__Description of the task__
If a line of the data below holds the string "image", copy it.

*** Opening Stored data ***

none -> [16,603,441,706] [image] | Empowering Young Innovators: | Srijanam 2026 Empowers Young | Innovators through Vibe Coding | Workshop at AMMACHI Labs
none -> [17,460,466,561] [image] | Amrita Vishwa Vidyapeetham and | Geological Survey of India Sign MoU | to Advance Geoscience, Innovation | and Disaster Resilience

*** Closing Stored data ***
*** Opening Stored data ***

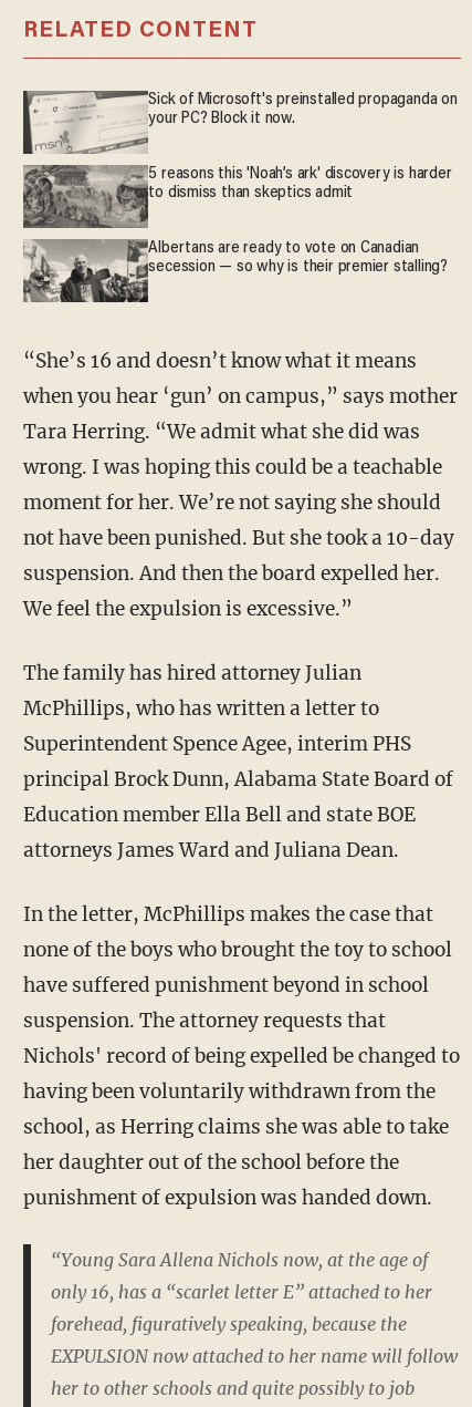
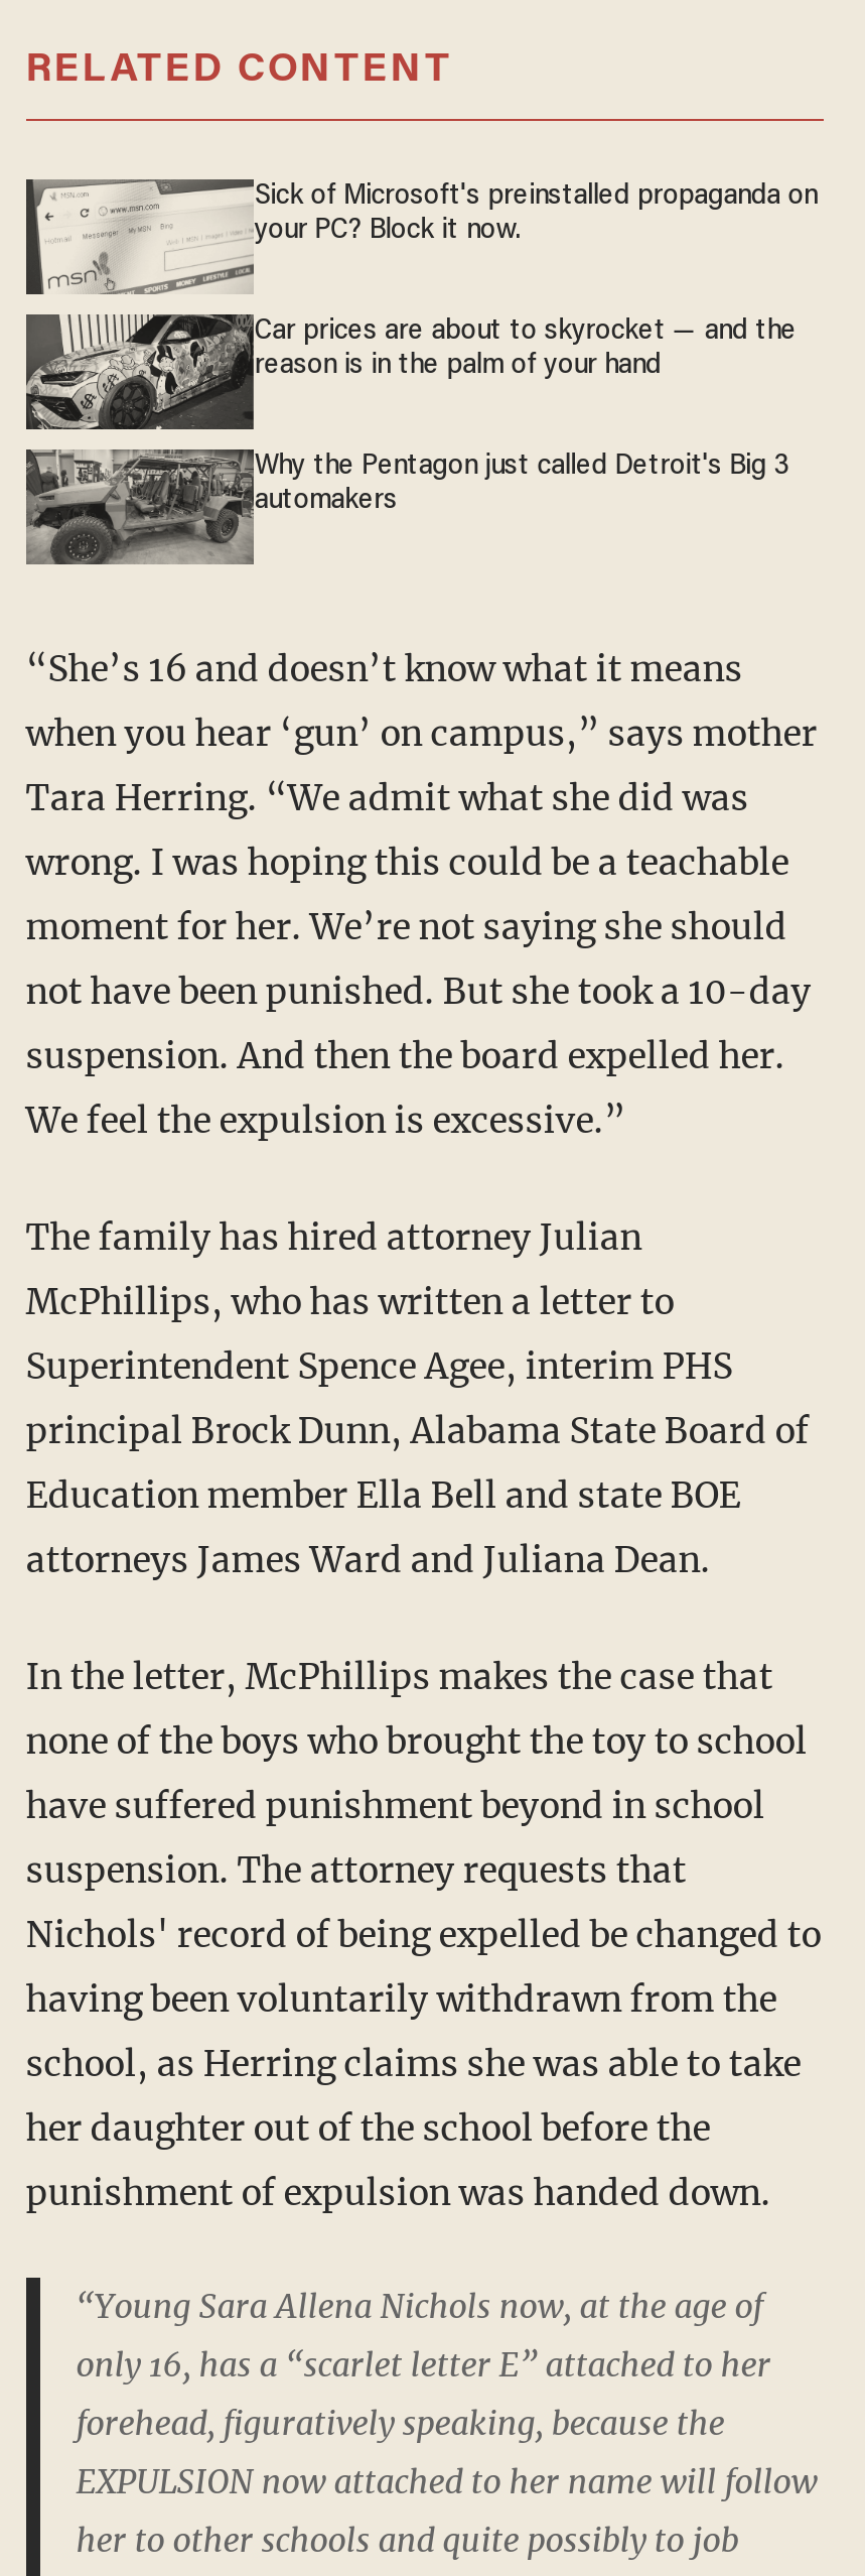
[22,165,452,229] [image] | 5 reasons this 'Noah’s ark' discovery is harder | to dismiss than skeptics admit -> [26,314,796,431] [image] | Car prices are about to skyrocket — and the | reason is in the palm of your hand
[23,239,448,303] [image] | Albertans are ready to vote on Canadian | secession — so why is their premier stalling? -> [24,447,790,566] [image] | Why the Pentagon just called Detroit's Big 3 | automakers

*** Closing Stored data ***
*** Opening Stored data ***

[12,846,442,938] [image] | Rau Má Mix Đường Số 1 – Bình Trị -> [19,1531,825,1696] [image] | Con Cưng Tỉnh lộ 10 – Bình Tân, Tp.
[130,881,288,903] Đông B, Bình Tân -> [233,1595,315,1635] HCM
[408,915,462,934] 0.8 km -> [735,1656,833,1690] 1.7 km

*** Closing Stored data ***

__Task response__
none -> [16,603,441,706] [image] | Empowering Young Innovators: | Srijanam 2026 Empowers Young | Innovators through Vibe Coding | Workshop at AMMACHI Labs
none -> [17,460,466,561] [image] | Amrita Vishwa Vidyapeetham and | Geological Survey of India Sign MoU | to Advance Geoscience, Innovation | and Disaster Resilience
[22,165,452,229] [image] | 5 reasons this 'Noah’s ark' discovery is harder | to dismiss than skeptics admit -> [26,314,796,431] [image] | Car prices are about to skyrocket — and the | reason is in the palm of your hand
[23,239,448,303] [image] | Albertans are ready to vote on Canadian | secession — so why is their premier stalling? -> [24,447,790,566] [image] | Why the Pentagon just called Detroit's Big 3 | automakers
[12,846,442,938] [image] | Rau Má Mix Đường Số 1 – Bình Trị -> [19,1531,825,1696] [image] | Con Cưng Tỉnh lộ 10 – Bình Tân, Tp.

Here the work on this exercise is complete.